MATERIAL PROVIDED ▸
Start of Block
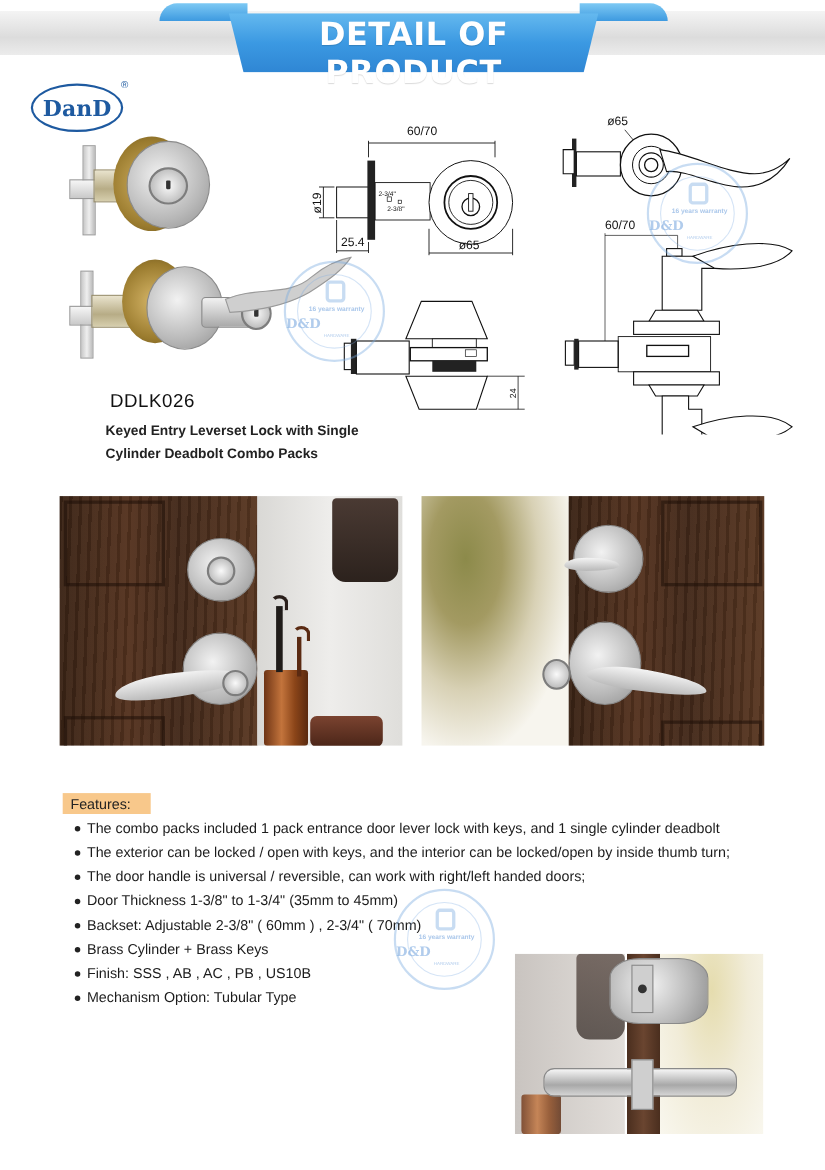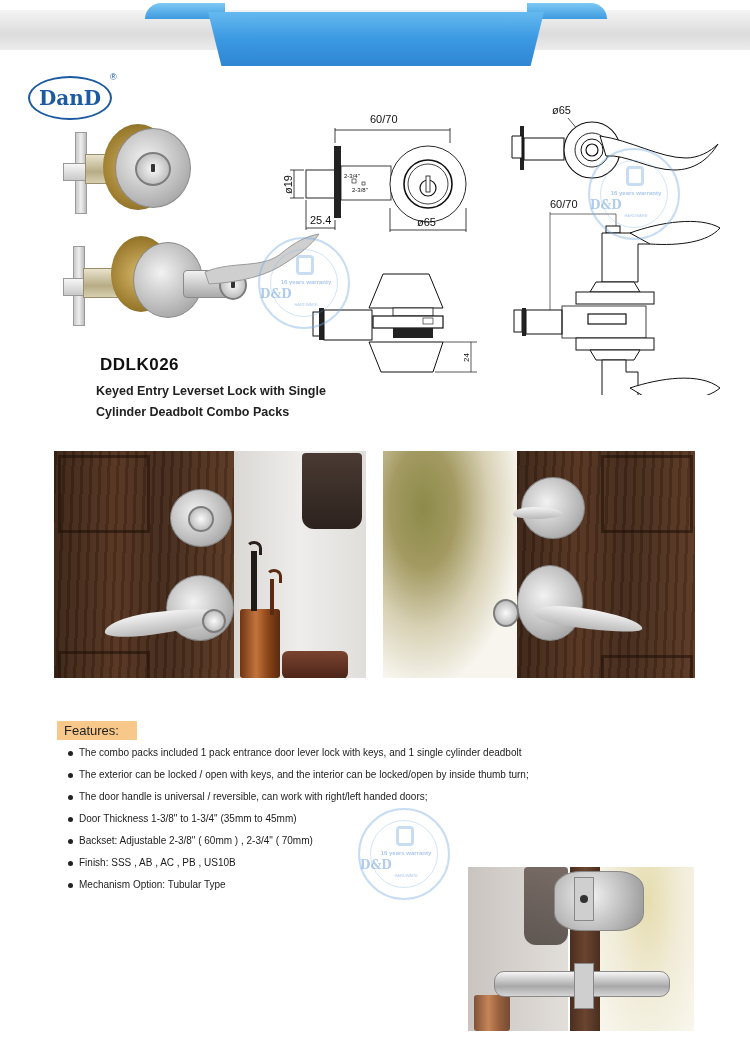--- a/index.html
+++ b/index.html
@@ -52,54 +52,55 @@
     border: 1px solid rgba(120,170,225,0.35); }
   .wm-mark { position: absolute; left: 36px; top: 16px; width: 18px; height: 20px; border-radius: 4px;
     border: 3px solid rgba(120,170,225,0.45); }
   .wm-t1 { position: absolute; left: 0; top: 40px; width: 92px; text-align: center; font-size: 6px;
     color: rgba(110,160,220,0.65); font-weight: bold; }
   .wm-t2 { position: absolute; left: 0; top: 48px; width: 92px; text-align: left; font-size: 12px;
     color: rgba(110,160,220,0.6); font-weight: bold; font-family: "DejaVu Serif", serif; }
   .wm-t3 { position: absolute; left: 0; top: 63px; width: 92px; text-align: center; font-size: 4px; color: rgba(110,160,220,0.6); }
 
   
-  .model { position: absolute; left: 100px; top: 355px; font-size: 17px; font-weight: bold; letter-spacing: 0.5px; }
+  .model { position: absolute; left: 100px; top: 355px; font-size: 17px; font-weight: normal; letter-spacing: 0.5px; }
   .subtitle { position: absolute; left: 96px; top: 381px; font-size: 12.5px; font-weight: bold; line-height: 21px; color: #222; }
 
   
   .scene { position: absolute; overflow: hidden; }
   .door-panel { position: absolute; border: 3px solid rgba(30,15,8,0.55); }
   .wood { background:
       repeating-linear-gradient(92deg, rgba(0,0,0,0.12) 0 3px, rgba(255,255,255,0.03) 3px 9px),
       linear-gradient(90deg,#3b2416,#55331f 35%,#43291a 60%,#5a3822); }
   .wall { background: linear-gradient(90deg,#d9d8d5,#eeedeb 50%,#dfdedb); }
   .blur-bg { background: radial-gradient(ellipse at 30% 25%, #8c8a4a 0%, #a39a62 25%, #d8d1b5 50%, #f7f5ee 75%); }
   .lever { position: absolute; background: linear-gradient(#f4f4f4,#b8b8b8); border-radius: 40% 60% 60% 40% / 60% 60% 40% 40%; }
   .umbrella-pot { position: absolute; background: linear-gradient(90deg,#6e3415,#c3743c 40%,#8b4519 70%,#5a2a10); border-radius: 3px; }
   .bag { position: absolute; background: linear-gradient(#7a4330,#4b2518); border-radius: 6px; }
   .coat { position: absolute; background: linear-gradient(#4a3a33,#2c221d); border-radius: 4px 4px 12px 12px; }
   .handle-curve { position: absolute; border: 3px solid #2a1f1b; border-bottom: none; border-left-color: transparent; border-radius: 50% 50% 0 0; }
 
   
   .features-tag { position: absolute; left: 57px; top: 721px; width: 80px; height: 19px; background: #f8c88b;
     font-size: 13px; color: #222; padding: 2px 0 0 7px; }
   .feat-list { position: absolute; left: 66px; top: 742px; list-style: none; }
-  .feat-list li { position: relative; font-size: 10px; line-height: 22px; color: #1c1c1c; padding-left: 13px; white-space: nowrap; }
+  .feat-list li { position: relative; font-size: 13px; line-height: 22px; color: #1c1c1c; padding-left: 13px; white-space: nowrap; }
   .feat-list li::before { content: ""; position: absolute; left: 2px; top: 9px; width: 5px; height: 5px; border-radius: 50%; background: #222; }
   .feat-list li.cont { padding-left: 14px; }
   .feat-list li.cont::before { display: none; }
 </style>
 </head>
 <body>
 
 <div class="banner">
   <div class="banner-bar"></div>
   <div class="banner-fold-l"></div>
   <div class="banner-fold-r"></div>
   <div class="banner-ribbon"></div>
+  <div class="banner-title">DETAIL OF PRODUCT</div>
 </div>
 
 <div class="logo">
   <span class="logo-text">DanD</span>
 </div>
 <span class="logo-reg">®</span>
 
 <div class="prod" style="left:55px;top:118px;width:115px;height:100px;">
   <div class="plate" style="left:20px;top:14px;width:12px;height:82px;"></div>
   <div class="tube" style="left:8px;top:45px;width:50px;height:18px;background:linear-gradient(#f6f6f6,#c9c9c9);border-color:#999;"></div>
@@ -260,20 +261,21 @@
   <div class="cyl" style="left:110px;top:148px;width:26px;height:28px;"></div>
 </div>
 
 <div class="features-tag">Features:</div>
 <ul class="feat-list">
   <li>The combo packs included 1 pack entrance door  lever lock with keys, and 1 single cylinder deadbolt</li>
   <li>The exterior can be locked / open with keys,  and the interior can be locked/open by inside thumb turn;</li>
   <li>The door handle is universal / reversible,  can work with right/left handed doors;</li>
   <li>Door Thickness 1-3/8" to 1-3/4" (35mm to 45mm)</li>
   <li>Backset: Adjustable 2-3/8" ( 60mm ) , 2-3/4" ( 70mm)</li>
+  <li>Brass Cylinder + Brass Keys</li>
   <li>Finish: SSS , AB , AC , PB , US10B</li>
   <li>Mechanism Option: Tubular Type</li>
 </ul>
 
 <div class="watermark" style="left:358px;top:808px;">
   <div class="inner"></div>
     <div class="wm-mark"></div>
   <div class="wm-t1">16 years warranty</div>
   <div class="wm-t2">D&amp;D</div>
   <div class="wm-t3">HARDWARE</div>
End of Block
WORK ORDER ▸
Each line holding the word "none" must be pulled from the records.

FINAL ANSWER ▸
   .handle-curve { position: absolute; border: 3px solid #2a1f1b; border-bottom: none; border-left-color: transparent; border-radius: 50% 50% 0 0; }
   .feat-list { position: absolute; left: 66px; top: 742px; list-style: none; }
   .feat-list li.cont::before { display: none; }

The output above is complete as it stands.